SAN SALVADOR, May 31 (Reuters) – The woman at the center of

an abortion controversy in El Salvador will be granted a

Caesarean section to end a pregnancy endangering her life and

avoid breaking the law in the Central American nation.

El Salvador’s health ministry said late on Thursday doctors

attending the woman, who uses the name “Beatriz” to protect her

identity, could perform a Caesarean to remove her malformed

fetus and circumvent an abortion, which is illegal there.

The announcement came after a non-binding resolution by the

Inter-American Court of Human Rights that called on El Salvador

act to save the life of the 22-year-old woman after it denied

her an abortion.

El Salvador banned all types of abortion in 1999, but

Beatriz’s fetus has a serious condition known as anencephaly

that results in only partial brain development.
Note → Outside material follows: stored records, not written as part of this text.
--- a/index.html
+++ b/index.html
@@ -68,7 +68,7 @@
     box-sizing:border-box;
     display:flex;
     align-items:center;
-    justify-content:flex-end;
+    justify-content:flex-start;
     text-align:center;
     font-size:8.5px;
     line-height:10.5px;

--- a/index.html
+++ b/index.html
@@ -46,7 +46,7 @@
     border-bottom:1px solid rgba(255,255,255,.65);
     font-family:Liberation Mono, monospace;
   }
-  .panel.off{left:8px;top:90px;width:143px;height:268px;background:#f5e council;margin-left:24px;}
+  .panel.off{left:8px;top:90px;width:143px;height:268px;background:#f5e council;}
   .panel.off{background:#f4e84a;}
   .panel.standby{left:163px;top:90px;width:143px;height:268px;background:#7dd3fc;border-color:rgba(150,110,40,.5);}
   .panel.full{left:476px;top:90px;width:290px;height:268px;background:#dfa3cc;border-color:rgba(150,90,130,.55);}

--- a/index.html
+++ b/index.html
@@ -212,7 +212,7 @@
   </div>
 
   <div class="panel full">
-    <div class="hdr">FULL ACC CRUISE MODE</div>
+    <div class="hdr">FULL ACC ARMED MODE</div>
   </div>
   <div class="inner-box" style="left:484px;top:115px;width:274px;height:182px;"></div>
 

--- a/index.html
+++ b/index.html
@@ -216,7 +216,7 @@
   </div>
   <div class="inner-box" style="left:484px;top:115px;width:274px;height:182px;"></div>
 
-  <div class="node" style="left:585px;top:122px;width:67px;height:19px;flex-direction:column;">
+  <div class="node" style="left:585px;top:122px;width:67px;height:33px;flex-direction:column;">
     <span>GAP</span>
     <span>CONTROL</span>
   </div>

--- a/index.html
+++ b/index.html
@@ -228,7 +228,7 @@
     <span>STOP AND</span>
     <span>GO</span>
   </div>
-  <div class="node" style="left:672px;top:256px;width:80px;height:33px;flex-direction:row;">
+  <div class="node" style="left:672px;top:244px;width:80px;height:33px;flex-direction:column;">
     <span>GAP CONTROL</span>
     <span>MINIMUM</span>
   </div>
Such a fetus has

little or no chance of surviving after birth.

Beatriz, who is 26 weeks pregnant, suffers from lupus and

kidney problems, posing a grave threat to her own health.
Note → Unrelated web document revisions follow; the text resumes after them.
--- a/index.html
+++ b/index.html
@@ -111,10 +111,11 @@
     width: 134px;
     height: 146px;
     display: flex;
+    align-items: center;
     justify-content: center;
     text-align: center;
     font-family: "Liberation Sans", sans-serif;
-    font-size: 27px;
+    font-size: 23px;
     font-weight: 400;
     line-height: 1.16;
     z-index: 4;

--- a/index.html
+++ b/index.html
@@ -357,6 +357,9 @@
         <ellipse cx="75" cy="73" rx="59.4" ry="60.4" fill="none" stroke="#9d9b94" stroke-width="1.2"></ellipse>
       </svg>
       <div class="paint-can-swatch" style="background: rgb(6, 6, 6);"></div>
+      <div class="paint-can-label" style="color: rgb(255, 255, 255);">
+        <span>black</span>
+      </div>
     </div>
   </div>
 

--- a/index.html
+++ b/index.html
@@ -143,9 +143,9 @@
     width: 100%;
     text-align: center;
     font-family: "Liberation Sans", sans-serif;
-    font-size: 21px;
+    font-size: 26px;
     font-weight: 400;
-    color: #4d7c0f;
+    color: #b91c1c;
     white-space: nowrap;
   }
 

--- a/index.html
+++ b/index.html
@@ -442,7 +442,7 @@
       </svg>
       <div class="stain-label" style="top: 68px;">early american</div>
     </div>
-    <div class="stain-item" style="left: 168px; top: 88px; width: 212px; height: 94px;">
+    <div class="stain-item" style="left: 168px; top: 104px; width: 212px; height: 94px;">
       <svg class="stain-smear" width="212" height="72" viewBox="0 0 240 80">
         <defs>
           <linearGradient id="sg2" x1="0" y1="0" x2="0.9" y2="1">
“I feel good because next week they will perform (a

Caesarean). Right now, the doctors have not told me anything,

but I believe everything will work out fine,” she said in a

brief phone interview with Reuters late on Thursday.

The Caesarean section offers El Salvador a way out of the

legal wrangle surrounding Beatriz’s desire for an abortion.

This week El Salvador’s Supreme Court rejected an appeal to

grant one on the grounds it breached the constitution.

The case has drawn attention to abortion in El Salvador and

attitudes towards the procedure in predominantly Roman Catholic

Latin America. Some countries such as Colombia are relaxing

their rules in order to permit abortions in the case of rape.